------ DATA
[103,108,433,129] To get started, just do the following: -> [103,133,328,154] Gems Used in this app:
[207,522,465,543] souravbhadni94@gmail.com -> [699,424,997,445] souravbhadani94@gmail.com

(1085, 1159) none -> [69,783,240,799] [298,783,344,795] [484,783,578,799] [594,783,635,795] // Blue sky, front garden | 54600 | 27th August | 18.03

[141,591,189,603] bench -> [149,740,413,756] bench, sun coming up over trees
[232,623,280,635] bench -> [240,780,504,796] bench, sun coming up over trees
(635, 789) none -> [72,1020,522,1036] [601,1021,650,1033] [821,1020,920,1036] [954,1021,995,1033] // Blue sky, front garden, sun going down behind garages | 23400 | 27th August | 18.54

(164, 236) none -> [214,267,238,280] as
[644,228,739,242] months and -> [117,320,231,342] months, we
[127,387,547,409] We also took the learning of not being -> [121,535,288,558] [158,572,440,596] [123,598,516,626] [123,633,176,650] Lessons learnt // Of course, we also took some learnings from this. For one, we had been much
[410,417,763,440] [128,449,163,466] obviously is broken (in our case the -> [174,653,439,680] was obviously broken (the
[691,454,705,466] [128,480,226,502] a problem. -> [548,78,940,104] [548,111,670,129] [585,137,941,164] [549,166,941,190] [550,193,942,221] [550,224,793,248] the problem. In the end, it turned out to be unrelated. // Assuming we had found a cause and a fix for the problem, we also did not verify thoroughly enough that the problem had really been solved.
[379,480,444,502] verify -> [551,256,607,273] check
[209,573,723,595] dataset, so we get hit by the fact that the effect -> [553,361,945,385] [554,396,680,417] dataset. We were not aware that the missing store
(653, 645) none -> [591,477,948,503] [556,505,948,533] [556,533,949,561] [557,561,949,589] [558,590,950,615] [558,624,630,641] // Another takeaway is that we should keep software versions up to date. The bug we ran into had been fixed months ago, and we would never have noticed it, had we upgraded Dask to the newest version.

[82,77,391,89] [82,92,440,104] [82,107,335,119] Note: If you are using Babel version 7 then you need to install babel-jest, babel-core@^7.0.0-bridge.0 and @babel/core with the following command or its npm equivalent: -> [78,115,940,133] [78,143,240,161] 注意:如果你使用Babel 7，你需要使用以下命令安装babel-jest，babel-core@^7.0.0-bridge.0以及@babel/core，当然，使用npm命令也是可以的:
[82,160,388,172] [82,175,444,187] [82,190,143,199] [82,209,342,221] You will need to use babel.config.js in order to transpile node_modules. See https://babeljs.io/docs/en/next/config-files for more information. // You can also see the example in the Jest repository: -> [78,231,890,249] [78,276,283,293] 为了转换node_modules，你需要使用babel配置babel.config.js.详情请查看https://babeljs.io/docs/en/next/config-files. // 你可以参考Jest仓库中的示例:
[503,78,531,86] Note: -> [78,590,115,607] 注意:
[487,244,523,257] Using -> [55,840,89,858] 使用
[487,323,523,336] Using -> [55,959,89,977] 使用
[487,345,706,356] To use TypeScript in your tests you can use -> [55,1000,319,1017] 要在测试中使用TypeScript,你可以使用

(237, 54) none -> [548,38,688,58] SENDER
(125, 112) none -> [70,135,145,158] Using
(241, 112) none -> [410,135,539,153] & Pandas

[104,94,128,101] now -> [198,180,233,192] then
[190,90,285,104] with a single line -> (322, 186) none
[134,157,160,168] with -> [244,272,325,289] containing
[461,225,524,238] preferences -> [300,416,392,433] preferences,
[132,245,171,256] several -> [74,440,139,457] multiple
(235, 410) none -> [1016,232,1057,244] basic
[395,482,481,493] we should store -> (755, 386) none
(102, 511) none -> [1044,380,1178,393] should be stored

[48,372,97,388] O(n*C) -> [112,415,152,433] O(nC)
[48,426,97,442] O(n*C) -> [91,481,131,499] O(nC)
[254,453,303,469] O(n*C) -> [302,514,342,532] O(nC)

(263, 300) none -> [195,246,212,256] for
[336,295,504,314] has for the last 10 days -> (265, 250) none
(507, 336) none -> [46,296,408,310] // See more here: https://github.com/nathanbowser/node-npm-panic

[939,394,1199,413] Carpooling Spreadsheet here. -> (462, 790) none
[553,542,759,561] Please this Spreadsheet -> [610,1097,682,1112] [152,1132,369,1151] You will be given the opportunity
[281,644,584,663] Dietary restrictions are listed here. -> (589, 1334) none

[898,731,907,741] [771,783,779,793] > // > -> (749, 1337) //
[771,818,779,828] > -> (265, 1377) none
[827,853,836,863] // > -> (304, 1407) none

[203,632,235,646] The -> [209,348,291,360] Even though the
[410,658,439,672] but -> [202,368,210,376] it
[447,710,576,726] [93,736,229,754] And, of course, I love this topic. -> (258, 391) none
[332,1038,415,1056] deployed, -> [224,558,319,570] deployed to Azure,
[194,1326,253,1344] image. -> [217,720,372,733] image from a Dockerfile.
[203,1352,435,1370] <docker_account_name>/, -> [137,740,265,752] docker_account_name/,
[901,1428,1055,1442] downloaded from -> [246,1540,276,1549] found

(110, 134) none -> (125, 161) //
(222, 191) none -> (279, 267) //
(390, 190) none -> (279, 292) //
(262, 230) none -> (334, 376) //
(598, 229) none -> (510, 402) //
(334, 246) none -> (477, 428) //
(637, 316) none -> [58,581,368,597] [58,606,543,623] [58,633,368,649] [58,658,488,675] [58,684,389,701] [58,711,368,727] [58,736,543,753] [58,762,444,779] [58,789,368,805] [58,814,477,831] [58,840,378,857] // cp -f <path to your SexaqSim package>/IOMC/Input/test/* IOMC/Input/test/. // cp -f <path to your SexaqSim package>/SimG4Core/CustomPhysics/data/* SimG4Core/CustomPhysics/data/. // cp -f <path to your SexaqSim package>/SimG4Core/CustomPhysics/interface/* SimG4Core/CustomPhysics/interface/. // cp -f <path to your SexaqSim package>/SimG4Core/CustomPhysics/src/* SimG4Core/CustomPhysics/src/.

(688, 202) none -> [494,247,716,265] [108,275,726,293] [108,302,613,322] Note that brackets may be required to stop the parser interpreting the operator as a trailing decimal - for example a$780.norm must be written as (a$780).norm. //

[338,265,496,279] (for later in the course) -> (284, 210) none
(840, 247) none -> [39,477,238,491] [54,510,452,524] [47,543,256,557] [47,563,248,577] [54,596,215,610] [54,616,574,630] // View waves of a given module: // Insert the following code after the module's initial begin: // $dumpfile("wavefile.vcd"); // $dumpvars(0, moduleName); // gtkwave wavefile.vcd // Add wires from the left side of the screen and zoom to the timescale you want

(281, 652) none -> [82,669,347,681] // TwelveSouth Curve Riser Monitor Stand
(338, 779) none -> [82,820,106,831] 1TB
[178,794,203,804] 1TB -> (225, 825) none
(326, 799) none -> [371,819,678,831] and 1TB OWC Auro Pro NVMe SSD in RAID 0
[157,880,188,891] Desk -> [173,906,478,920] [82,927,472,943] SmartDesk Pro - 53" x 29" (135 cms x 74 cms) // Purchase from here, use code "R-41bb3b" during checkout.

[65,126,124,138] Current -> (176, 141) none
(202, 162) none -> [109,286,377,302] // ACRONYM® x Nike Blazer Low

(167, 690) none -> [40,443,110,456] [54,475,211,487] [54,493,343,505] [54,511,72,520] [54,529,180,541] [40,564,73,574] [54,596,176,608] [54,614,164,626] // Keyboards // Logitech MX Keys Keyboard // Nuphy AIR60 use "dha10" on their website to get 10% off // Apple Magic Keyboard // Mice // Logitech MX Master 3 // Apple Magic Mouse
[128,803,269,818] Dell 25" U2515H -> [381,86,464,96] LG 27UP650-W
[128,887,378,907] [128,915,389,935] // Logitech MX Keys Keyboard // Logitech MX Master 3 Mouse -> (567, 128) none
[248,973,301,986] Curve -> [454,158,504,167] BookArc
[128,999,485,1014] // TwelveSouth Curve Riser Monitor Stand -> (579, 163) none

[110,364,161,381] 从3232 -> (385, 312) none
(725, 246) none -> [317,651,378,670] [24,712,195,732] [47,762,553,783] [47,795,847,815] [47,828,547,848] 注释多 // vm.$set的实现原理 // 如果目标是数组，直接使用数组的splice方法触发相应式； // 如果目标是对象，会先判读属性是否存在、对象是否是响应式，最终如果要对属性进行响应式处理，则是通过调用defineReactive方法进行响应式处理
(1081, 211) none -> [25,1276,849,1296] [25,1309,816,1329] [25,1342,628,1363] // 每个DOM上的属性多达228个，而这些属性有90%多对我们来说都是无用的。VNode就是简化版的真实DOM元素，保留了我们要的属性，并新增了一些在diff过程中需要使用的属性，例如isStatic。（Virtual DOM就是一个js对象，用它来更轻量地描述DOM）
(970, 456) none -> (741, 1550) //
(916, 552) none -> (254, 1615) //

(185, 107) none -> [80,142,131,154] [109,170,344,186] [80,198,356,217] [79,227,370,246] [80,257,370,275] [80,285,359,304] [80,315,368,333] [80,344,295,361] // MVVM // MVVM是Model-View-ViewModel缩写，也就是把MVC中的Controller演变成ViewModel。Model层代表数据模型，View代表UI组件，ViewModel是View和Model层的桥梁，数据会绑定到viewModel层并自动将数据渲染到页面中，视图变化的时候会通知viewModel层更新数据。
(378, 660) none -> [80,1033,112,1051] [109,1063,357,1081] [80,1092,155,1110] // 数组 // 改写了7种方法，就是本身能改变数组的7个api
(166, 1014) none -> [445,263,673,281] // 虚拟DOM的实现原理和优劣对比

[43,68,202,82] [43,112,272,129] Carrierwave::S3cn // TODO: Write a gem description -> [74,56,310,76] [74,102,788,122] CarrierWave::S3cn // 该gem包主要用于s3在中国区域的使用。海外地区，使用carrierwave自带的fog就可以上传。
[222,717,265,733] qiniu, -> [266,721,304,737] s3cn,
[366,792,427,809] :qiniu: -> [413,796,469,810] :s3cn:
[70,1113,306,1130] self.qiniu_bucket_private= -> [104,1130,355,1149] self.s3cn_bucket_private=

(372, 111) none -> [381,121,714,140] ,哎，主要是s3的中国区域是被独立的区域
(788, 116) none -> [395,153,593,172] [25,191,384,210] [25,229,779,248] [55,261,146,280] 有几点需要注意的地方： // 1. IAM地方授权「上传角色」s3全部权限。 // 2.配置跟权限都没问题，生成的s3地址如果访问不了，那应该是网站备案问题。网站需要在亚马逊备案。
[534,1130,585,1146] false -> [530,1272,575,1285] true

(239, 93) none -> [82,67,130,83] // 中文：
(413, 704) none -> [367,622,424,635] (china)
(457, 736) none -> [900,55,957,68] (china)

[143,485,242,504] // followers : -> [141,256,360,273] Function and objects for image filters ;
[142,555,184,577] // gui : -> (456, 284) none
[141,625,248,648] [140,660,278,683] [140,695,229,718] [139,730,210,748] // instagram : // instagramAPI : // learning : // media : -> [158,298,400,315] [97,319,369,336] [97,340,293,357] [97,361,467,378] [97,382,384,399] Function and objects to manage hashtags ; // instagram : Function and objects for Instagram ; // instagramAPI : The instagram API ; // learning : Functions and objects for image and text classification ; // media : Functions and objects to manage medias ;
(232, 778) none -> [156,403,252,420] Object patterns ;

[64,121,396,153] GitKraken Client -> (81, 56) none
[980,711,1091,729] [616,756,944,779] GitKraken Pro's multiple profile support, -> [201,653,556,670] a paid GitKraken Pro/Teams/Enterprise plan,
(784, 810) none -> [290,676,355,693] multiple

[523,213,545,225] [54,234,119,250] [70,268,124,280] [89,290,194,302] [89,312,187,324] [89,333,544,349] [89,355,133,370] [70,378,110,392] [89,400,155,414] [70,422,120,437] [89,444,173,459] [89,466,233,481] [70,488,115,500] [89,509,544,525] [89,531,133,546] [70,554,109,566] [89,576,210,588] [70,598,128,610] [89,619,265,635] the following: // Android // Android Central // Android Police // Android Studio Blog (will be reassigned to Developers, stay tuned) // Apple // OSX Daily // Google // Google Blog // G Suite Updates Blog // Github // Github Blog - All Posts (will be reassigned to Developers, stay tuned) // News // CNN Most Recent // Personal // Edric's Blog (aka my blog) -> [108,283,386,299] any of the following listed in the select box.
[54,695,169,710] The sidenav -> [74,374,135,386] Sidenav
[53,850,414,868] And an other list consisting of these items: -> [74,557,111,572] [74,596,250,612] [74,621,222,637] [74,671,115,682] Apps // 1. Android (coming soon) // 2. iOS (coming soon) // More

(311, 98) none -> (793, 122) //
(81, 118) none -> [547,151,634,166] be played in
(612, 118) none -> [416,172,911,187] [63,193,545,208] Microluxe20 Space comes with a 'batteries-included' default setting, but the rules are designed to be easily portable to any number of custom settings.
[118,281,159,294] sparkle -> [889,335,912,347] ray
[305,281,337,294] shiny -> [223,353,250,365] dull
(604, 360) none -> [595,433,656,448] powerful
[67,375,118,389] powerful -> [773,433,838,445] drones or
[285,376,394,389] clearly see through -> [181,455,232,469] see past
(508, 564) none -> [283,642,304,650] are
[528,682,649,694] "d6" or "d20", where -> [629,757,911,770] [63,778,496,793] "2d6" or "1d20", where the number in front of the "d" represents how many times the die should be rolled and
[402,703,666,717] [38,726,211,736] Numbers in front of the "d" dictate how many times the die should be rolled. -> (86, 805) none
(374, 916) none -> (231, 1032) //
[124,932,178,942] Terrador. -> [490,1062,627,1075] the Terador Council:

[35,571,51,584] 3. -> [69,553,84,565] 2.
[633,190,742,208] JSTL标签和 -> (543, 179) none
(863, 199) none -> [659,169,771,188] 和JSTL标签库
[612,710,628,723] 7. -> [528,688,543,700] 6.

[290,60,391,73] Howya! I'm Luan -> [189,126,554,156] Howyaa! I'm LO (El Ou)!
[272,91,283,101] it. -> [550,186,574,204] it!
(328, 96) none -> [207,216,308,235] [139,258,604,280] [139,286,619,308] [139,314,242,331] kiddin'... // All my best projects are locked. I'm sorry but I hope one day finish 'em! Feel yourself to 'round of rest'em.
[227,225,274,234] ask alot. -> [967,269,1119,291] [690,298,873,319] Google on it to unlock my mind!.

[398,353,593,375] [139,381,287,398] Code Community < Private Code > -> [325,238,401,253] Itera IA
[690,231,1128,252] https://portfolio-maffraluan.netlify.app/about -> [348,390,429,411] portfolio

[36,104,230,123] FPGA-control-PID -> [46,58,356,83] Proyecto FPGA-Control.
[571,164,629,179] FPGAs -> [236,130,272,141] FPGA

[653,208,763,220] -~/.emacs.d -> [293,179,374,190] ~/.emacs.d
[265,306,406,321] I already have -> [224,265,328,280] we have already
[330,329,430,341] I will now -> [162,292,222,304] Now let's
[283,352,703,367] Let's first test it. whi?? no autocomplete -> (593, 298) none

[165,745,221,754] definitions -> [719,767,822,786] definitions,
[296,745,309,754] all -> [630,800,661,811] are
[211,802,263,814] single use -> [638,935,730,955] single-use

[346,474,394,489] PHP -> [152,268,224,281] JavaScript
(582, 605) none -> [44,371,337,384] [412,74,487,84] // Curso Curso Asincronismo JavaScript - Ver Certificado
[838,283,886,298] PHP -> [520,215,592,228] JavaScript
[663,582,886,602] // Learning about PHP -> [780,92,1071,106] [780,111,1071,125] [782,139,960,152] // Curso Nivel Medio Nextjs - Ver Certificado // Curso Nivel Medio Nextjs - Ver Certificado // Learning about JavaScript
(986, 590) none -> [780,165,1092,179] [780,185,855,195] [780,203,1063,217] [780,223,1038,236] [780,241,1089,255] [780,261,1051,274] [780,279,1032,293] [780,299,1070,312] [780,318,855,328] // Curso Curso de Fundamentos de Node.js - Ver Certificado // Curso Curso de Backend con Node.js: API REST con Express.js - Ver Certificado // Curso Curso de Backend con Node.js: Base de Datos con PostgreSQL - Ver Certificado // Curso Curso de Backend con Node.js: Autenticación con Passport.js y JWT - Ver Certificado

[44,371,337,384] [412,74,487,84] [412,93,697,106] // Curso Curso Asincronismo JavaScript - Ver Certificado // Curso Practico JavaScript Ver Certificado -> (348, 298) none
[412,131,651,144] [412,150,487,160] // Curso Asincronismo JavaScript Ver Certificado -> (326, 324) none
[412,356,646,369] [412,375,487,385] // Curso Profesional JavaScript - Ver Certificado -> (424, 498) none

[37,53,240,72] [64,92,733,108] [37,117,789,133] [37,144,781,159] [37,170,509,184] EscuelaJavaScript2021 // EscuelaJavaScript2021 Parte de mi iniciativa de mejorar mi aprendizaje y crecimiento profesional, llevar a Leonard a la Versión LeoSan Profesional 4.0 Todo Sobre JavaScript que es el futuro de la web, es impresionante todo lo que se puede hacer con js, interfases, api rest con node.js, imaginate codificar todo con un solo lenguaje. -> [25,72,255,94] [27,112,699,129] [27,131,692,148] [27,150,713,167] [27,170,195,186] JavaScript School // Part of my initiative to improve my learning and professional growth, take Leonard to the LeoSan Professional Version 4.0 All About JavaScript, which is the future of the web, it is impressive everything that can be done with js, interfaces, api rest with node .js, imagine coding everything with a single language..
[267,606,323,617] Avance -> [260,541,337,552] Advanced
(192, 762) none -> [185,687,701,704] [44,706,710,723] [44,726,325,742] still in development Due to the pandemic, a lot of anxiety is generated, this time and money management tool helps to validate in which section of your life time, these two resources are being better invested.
------------
• DESCRIPTION OF THE TASK
Exactly the lines above from the one with "[296,745,309,754] all ->" to the one with "[346,474,394,489] PHP ->", both included, are to be quoted; leave the rest out.

• WRITTEN ANSWER
[296,745,309,754] all -> [630,800,661,811] are
[211,802,263,814] single use -> [638,935,730,955] single-use

[346,474,394,489] PHP -> [152,268,224,281] JavaScript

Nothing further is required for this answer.